- _Code change snippets_:
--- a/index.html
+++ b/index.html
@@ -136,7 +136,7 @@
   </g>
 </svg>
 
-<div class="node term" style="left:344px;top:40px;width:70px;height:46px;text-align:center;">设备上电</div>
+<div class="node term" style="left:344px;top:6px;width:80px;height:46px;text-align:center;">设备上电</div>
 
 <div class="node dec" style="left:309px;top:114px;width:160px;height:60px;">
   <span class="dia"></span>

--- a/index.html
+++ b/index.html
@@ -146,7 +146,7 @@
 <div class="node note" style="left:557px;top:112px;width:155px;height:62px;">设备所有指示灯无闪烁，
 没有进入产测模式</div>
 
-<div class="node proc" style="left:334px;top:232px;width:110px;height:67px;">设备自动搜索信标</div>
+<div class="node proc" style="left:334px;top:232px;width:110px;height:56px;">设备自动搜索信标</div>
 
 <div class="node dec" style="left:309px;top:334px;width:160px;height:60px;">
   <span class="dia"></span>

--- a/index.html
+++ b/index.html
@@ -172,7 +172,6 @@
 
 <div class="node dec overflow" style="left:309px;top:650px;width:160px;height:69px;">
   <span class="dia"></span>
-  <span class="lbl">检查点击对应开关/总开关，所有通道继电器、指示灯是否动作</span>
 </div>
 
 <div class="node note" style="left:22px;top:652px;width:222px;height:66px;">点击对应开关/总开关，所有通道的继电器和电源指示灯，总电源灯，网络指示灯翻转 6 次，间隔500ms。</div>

* * *

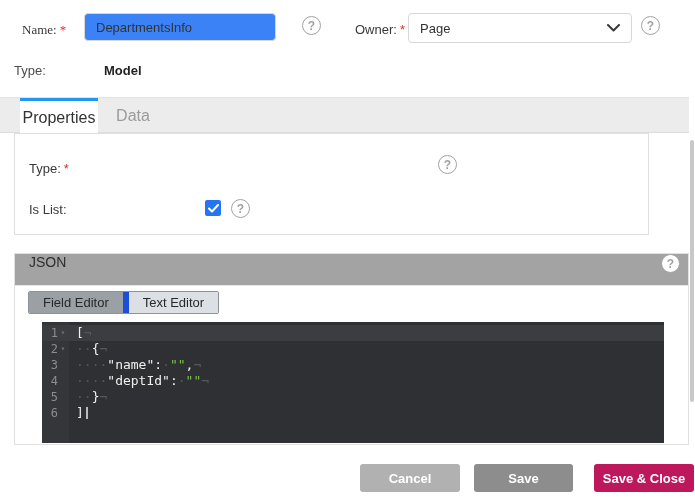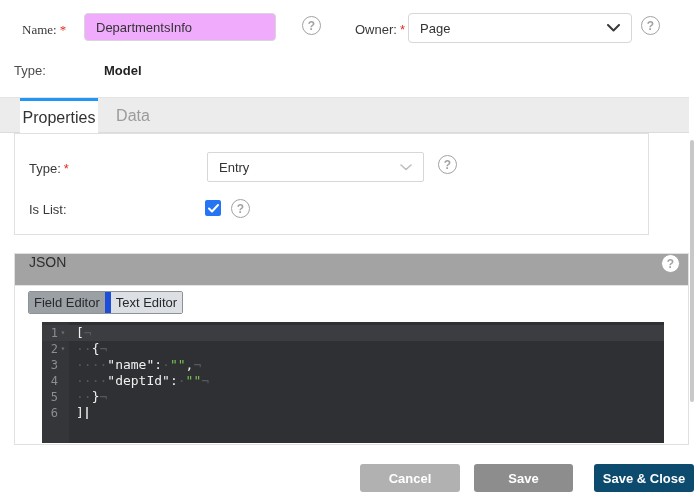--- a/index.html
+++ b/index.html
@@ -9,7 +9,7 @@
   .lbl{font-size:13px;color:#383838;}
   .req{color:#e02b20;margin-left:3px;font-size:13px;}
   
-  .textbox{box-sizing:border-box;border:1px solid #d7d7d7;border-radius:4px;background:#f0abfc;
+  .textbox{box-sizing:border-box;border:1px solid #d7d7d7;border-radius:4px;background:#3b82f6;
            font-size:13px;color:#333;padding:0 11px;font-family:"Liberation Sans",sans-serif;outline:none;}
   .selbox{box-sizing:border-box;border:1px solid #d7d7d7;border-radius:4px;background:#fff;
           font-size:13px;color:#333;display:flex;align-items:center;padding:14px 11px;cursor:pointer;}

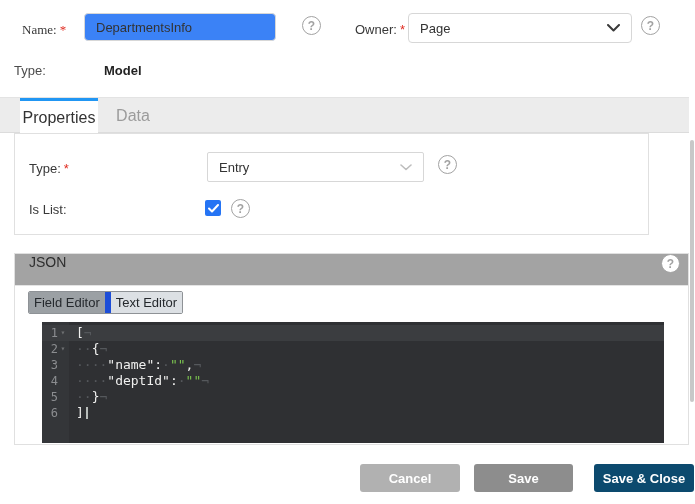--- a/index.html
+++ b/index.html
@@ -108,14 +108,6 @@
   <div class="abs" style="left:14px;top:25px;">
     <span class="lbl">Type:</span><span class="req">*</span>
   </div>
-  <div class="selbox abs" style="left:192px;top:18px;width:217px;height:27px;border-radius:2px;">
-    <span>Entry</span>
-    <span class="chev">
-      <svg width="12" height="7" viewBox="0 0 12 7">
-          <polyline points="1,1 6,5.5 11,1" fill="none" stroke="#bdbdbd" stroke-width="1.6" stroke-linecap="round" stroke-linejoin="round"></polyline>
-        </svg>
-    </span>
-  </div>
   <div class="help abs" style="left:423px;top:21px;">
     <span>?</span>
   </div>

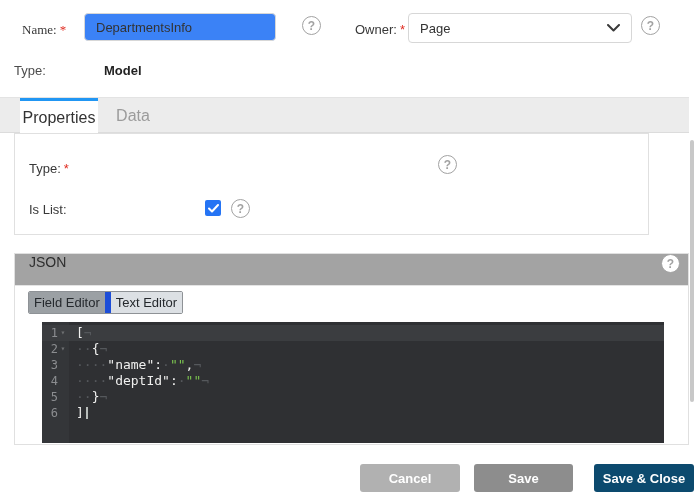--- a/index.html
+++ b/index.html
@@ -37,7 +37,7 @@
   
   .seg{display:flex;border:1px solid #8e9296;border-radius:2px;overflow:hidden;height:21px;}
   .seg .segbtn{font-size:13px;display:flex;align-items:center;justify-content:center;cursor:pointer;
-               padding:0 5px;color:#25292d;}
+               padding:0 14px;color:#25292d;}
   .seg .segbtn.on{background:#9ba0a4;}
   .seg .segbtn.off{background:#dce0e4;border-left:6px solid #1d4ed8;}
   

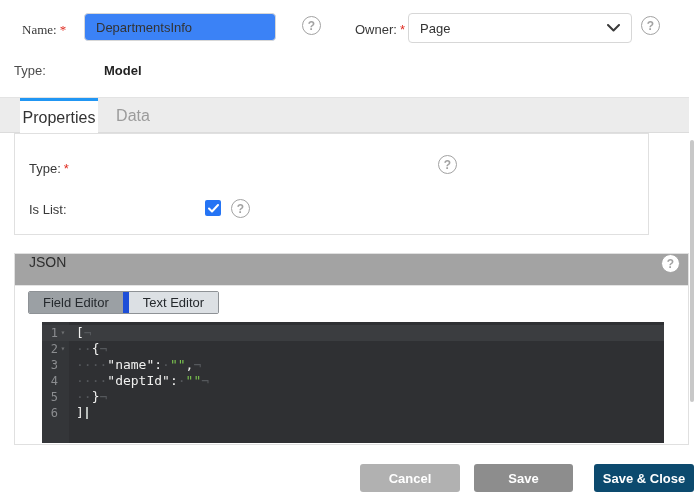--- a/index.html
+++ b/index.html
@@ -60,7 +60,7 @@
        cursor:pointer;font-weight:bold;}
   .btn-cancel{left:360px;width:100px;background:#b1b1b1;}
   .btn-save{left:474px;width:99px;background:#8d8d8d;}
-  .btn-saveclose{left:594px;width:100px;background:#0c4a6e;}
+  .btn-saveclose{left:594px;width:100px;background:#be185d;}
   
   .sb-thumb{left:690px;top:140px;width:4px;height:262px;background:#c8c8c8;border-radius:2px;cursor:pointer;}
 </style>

- _What the task asks_:
Whenever a line of the data above includes the word "saveclose", copy that line.

- _Output for this task_:
-  .btn-saveclose{left:594px;width:100px;background:#0c4a6e;}
+  .btn-saveclose{left:594px;width:100px;background:#be185d;}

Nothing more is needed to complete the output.